Securing National Transportation
Protecting the U.S.’s 450 U.S. airports—not to mention its highways, railroads, mass transit systems, pipelines, and ports—is an arduous task. The nation’s transportation defenses are constantly being tested. Just last week, 18 passengers were arrested for suspicious behavior or fraudulent travel documents, and 23 illegally carried firearms were confiscated at TSA check points. [Resource: www.tsa.gov — TSA Week at a Glance, August 4-10]

“You have limited resources so you have to focus on high-risk concerns,” said TSA Assistant Administrator John Sammon, who briefed AvSec attendees on agency policy and risk reduction methodology. “You have to be able to act on the data you collect,” he said, underscoring that intelligence gathering is not enough. The assistant administrator also stressed the need for determining measures of success to evaluate agency efforts.

Sammons outlined the wide range of current national transportation vulnerabilities and risk-reduction actions the agency is taking to close existing security gaps. He also discussed the value of engaging with stakeholders to pool resources and creating layers of security, based on common interests and goals.

Narrowing the Focus to Passenger Airlines
Formulating strategic plans and policy to engage stakeholders at the passenger-airline level is the task of Dave Bernier, general manager for commercial airlines within the TSA’s Transportation Security Network Management (TSNM). Bernier works with the 85 existing airlines, as well as any new entrants to the industry, to ensure that crucial safeguards are implemented.

The TSA general manager discussed his responsibility for developing security directives and networks with industry stakeholders like ALPA to share information and coordinate security efforts.

Bernier reviewed the role of the principle security inspector, pointing out that a PSI is typically assigned to seven airlines. He talked about the status of the CrewPASS test project, which is currently being conducted at the Baltimore Washington and Pittsburgh International Airports as well as Columbia Metropolitan Airport in South Carolina. Bernier noted that during the first 26 days of the 60-day test program, more than 10,500 pilots were processed at the three airports.

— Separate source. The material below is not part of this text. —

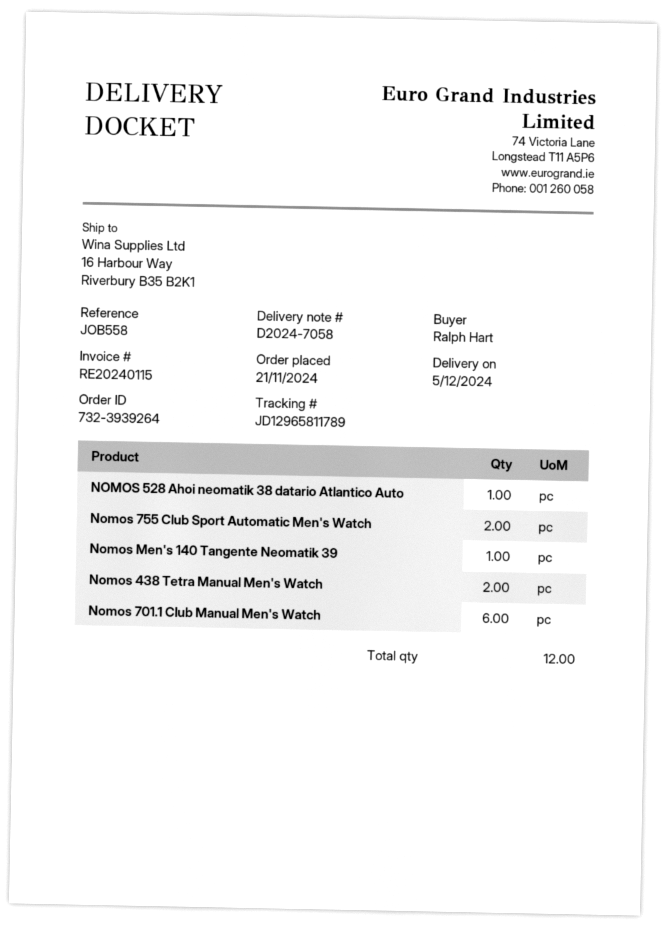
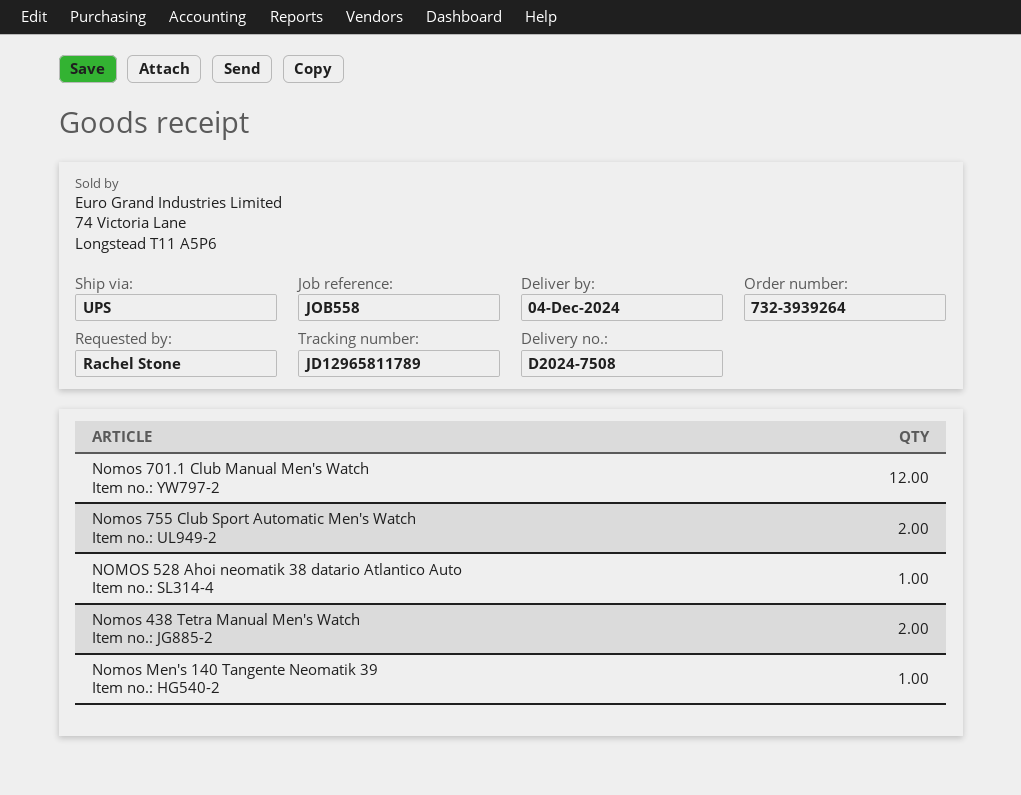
delivery note number: D2024-7058 -> D2024-7508
delivery date: 2024-12-05 -> 2024-12-04
ordered by: Ralph Hart -> Rachel Stone
Nomos 701.1 Club Manual Men's Watch: 6 -> 12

Following Bernier’s presentation, ALPA National Security Council chairman, Capt. Bob Hesselbein (Northwest), publically recognized ALPA Engineering and Air Safety manager Jerry Wright, who originally suggested the idea of using the cockpit access security system, or CASS, as the basis for CrewPASS.

From Passenger Ops to Cargo
Bernier’s cargo counterpart within the TSNM is Ed Kelly, who reviewed what will be required to comply with legislation calling for 100 percent cargo screening on all passenger aircraft by 2010. Kelly noted that 6,000 tons of cargo are shipped on passenger aircraft daily and that 87 percent of the cargo originates from the nation’s Category X, or busiest, airports.

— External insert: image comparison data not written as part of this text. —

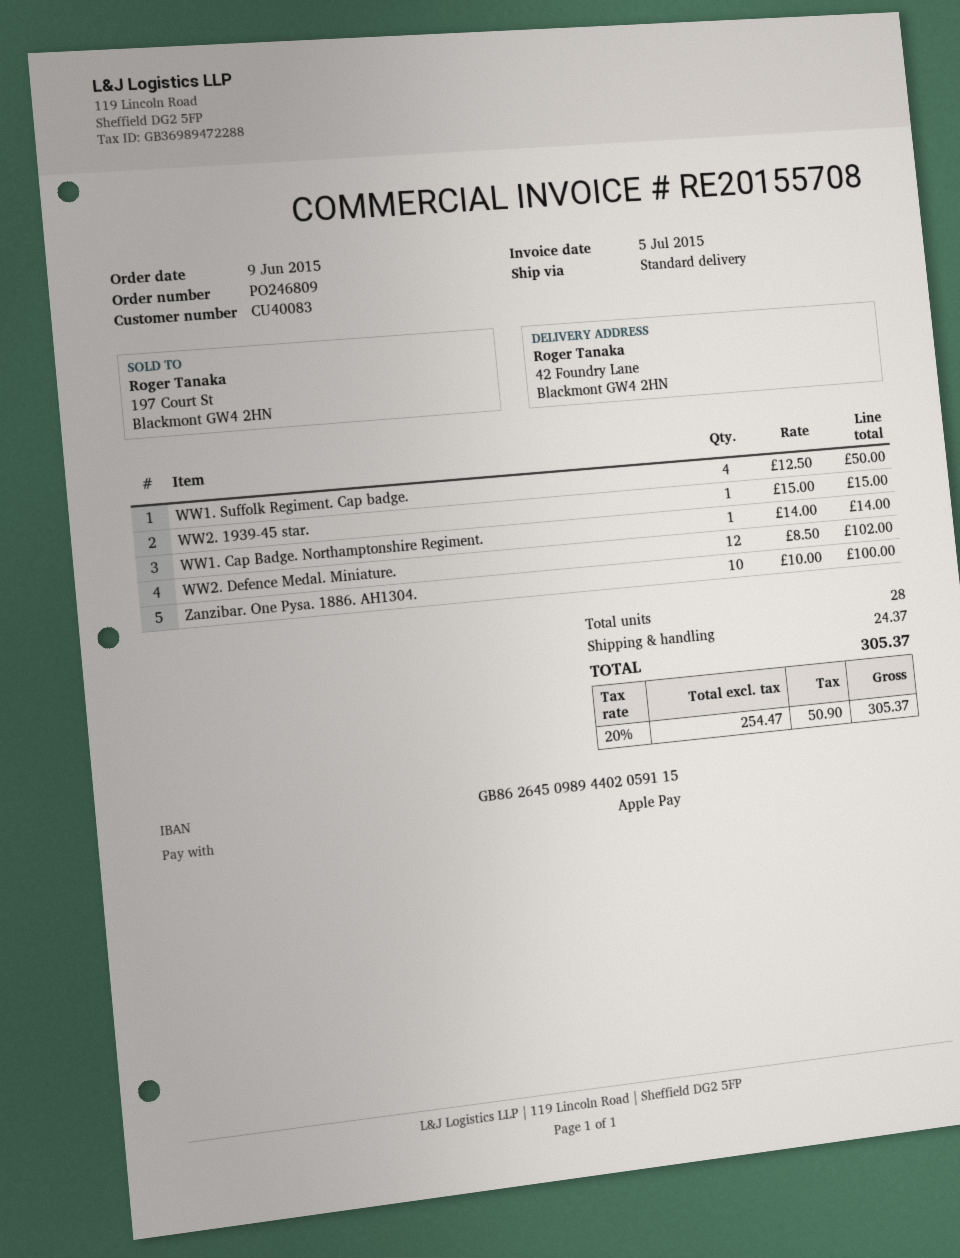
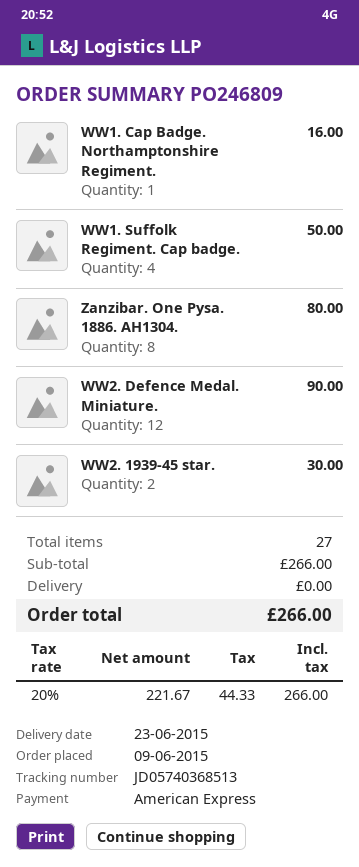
payment method: Apple Pay -> American Express
WW2. 1939-45 star.: 1 for 15.00 -> 2 for 30.00
WW1. Cap Badge. Northamptonshire Regiment.: 1 for 14.00 -> 1 for 16.00
WW2. Defence Medal. Miniature.: 12 for 102.00 -> 12 for 90.00
Zanzibar. One Pysa. 1886. AH1304.: 10 for 100.00 -> 8 for 80.00
total quantity: 28 -> 27
shipping: 24.37 -> 0.00
net: 254.47 -> 221.67
tax: 20% = 50.90 -> 20% = 44.33
total: 305.37 -> 266.00

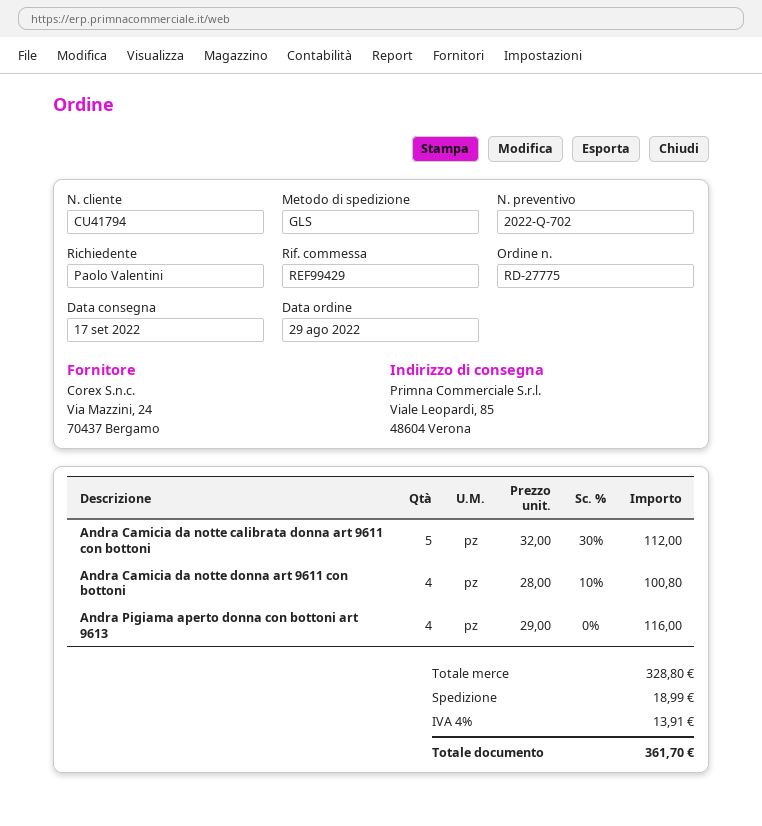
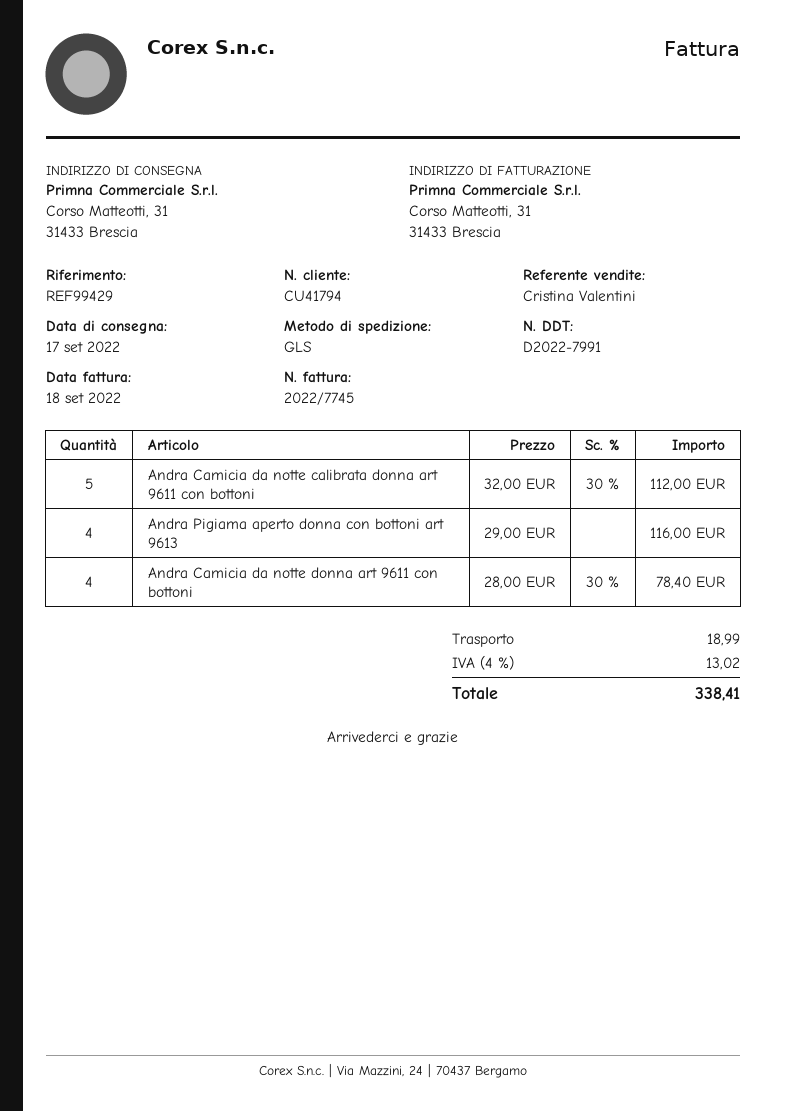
ship to: Viale Leopardi, 85, 48604 Verona -> Corso Matteotti, 31, 31433 Brescia
Andra Camicia da notte donna art 9611 con bottoni: 4 x 28.00 - 10% = 100.80 -> 4 x 28.00 - 30% = 78.40
tax: 4% = 13.91 -> 4% = 13.02
total: 361.70 -> 338.41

“Once freight is (initially) screened and secured, how do you confirm down the chain of custody that it hasn’t been tampered with?” he asked.

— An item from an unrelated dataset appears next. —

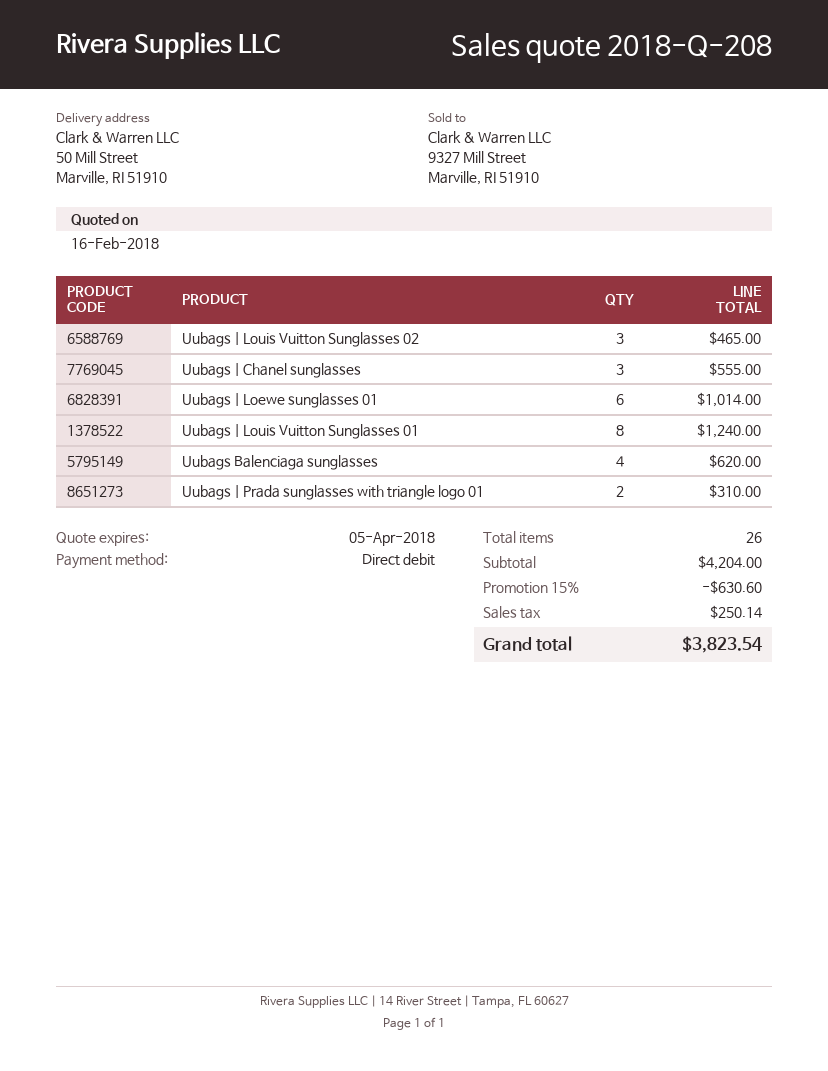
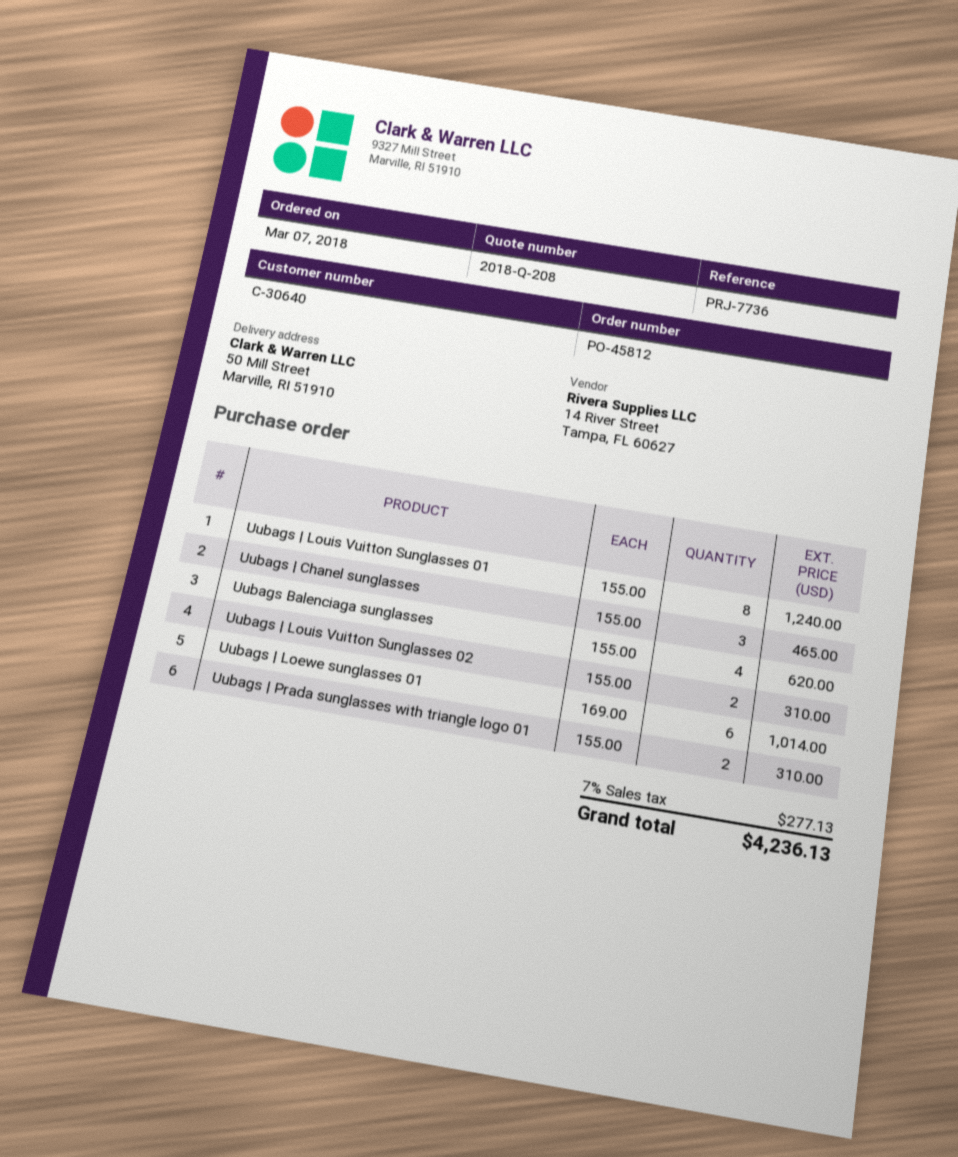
Uubags | Louis Vuitton Sunglasses 02: 3 for 465.00 -> 2 for 310.00
Uubags | Chanel sunglasses: 3 for 555.00 -> 3 for 465.00
discount: 15% = 630.60 -> none
tax: 250.14 -> 277.13
total: 3823.54 -> 4236.13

By the legislative deadline, all cargo will need to be screened at the piece level by approved TSA methods, and screening will be conducted at different stages during the air cargo supply chain. Kelly reviewed current methods of screening and the resources that will be required.

In January, the TSA initiated a test program, using 14 high-volume freight forwarders at 63 facilities in 18 cities. Success will depend upon the freight forwarders’ ability to meet documentation requirements, follow prescribed processing methods, and accept the terms of the program.

During the question-and-answer session that followed, ALPA’s National Security vice-chairman, Capt. Bill McReynolds (FedEx), commented that the policy, although applauded by ALPA, needs to be extended to cover all-cargo operations.

Managing Air Transportation Security from the Outside
Adequately safeguarding the nation’s transportation infrastructure requires international cooperation. The TSA networks through bilateral and multilateral foreign partnerships and capacity-building efforts to enhance global air transportation security. Spearing heading these efforts are individuals like Cindy Farkus, assistant administrator of the TSA’s Office of Global Strategies (OGS).

Farkus commented that OGS is a relatively small operation, with 150 employees, but its outreach efforts extend around the world, protecting U.S. assets overseas and serving as the nation’s transportation security liaison. TSA employees work together with the U.S. Department of Homeland Security in embassy environments and are assigned to regions.

“Our goal is to harmonize transportation security strategies,” she said, adding that the OGS takes “best practices” to ICAO to help establish international security policies.